#### PROBLEM TO SOLVE
Scan the entries below for "black" and copy each line that holds it.

#### LISTED RECORDS
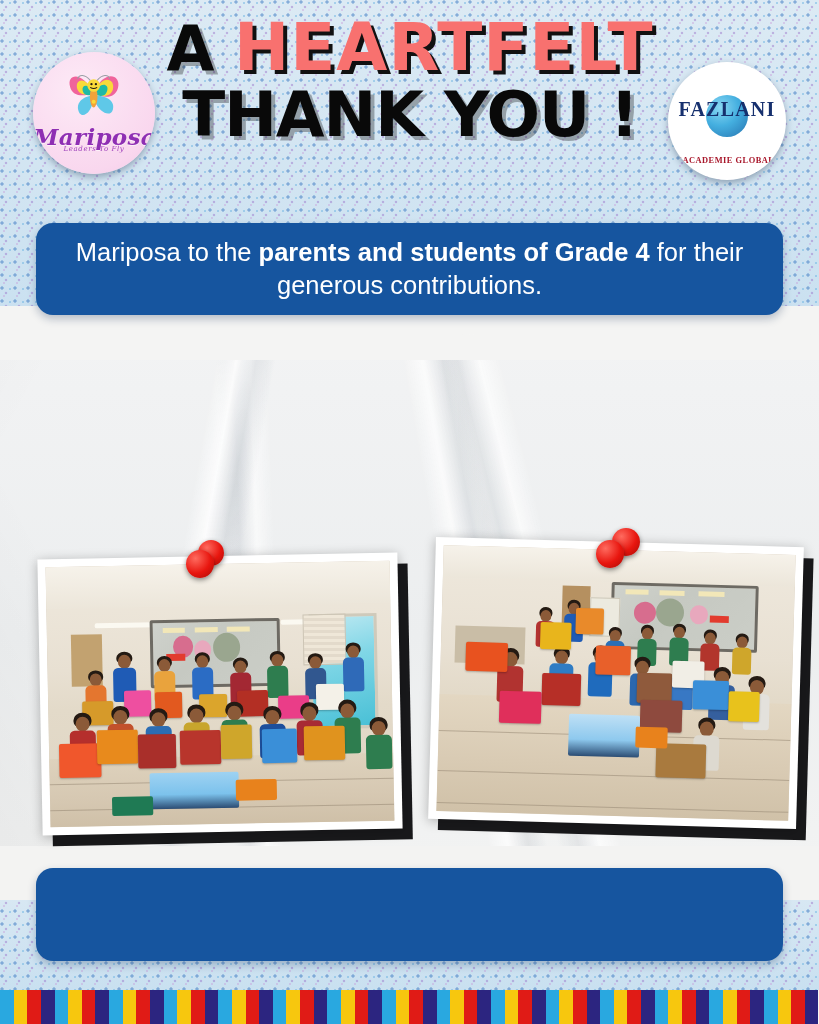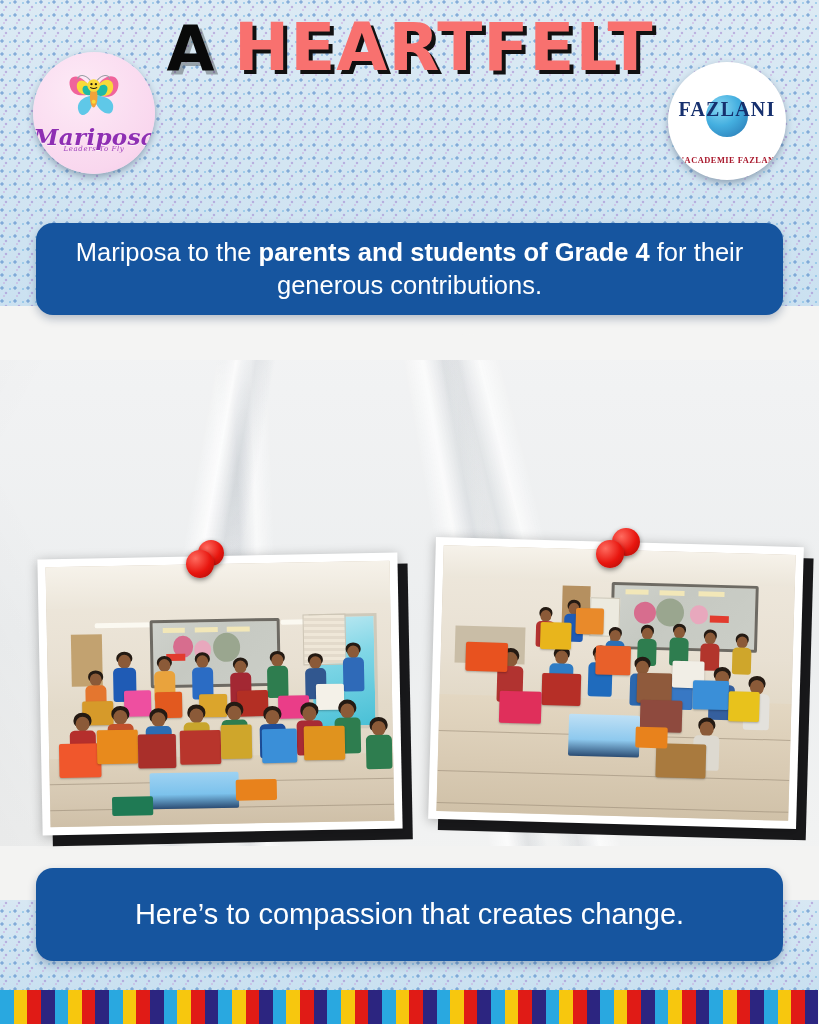--- a/index.html
+++ b/index.html
@@ -242,6 +242,7 @@
         <span class="w-black" style="color: rgb(9, 9, 9);">A</span>
         <span class="w-coral" style="color: rgb(248, 113, 111);">HEARTFELT</span>
       </div>
+      <div class="tl tl2 w-black" style="color: rgb(9, 9, 9);">THANK YOU !</div>
     </div>
   </div>
 

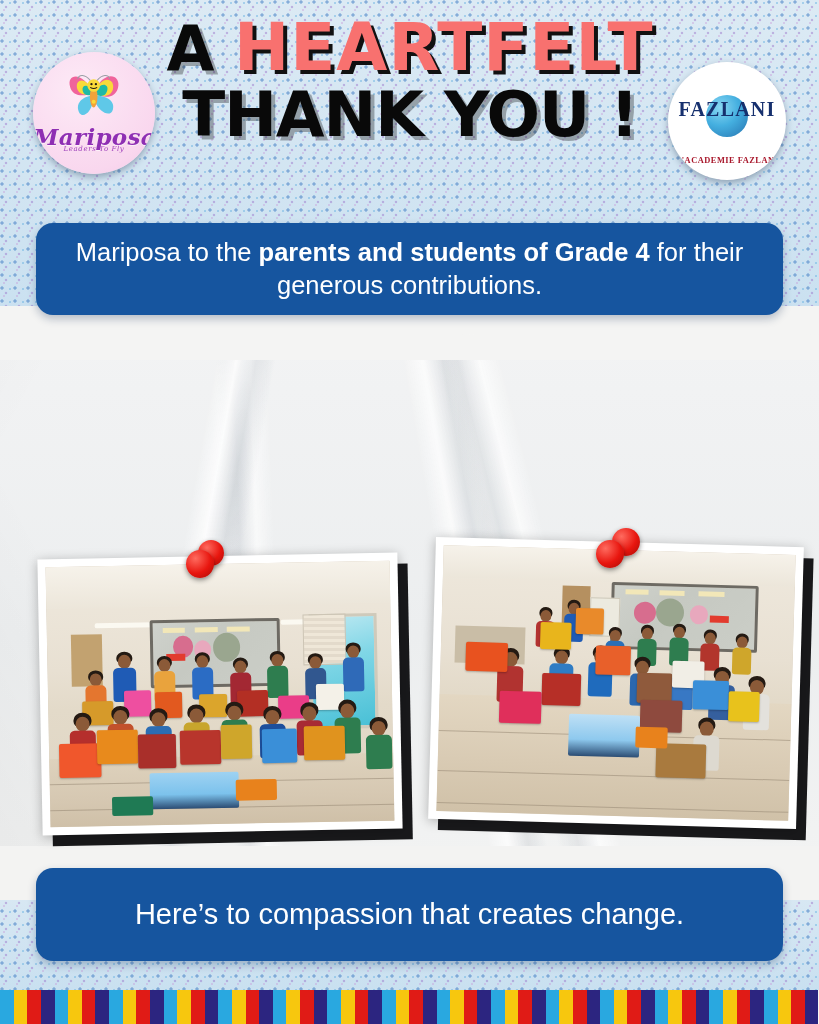--- a/index.html
+++ b/index.html
@@ -232,7 +232,7 @@
           </g>
         </svg>
         <div class="fz-name">FAZLANI</div>
-        <div class="fz-sub">L'ACADEMIE FAZLANI</div>
+        <div class="fz-sub">L'ACADEMIE GLOBALE</div>
         <div class="fz-ban">A School Where Leaders Evolve</div>
       </div>
     </div>

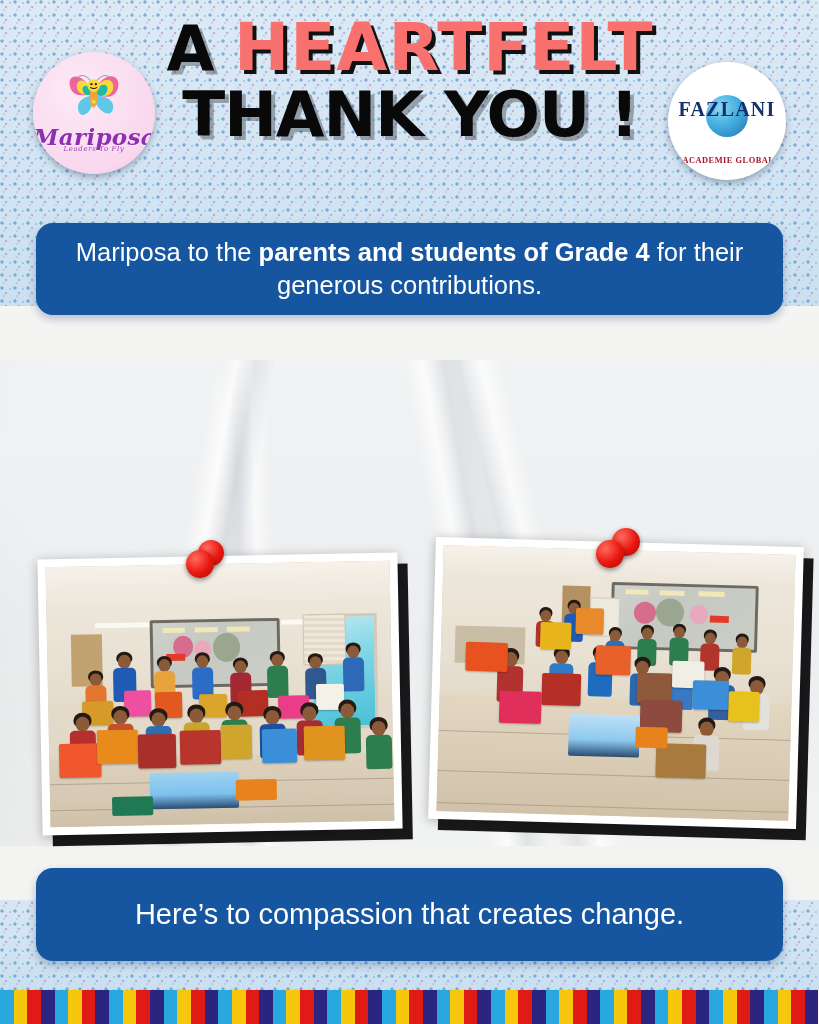--- a/index.html
+++ b/index.html
@@ -511,7 +511,6 @@
   </div>
 
   <div class="blue-card" id="banner-close" style="background: rgb(22, 85, 159);">
-    <div class="l2">Here’s to compassion that creates change.</div>
   </div>
 
   <div id="stripe">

#### RESULT BELOW
         <span class="w-black" style="color: rgb(9, 9, 9);">A</span>
+      <div class="tl tl2 w-black" style="color: rgb(9, 9, 9);">THANK YOU !</div>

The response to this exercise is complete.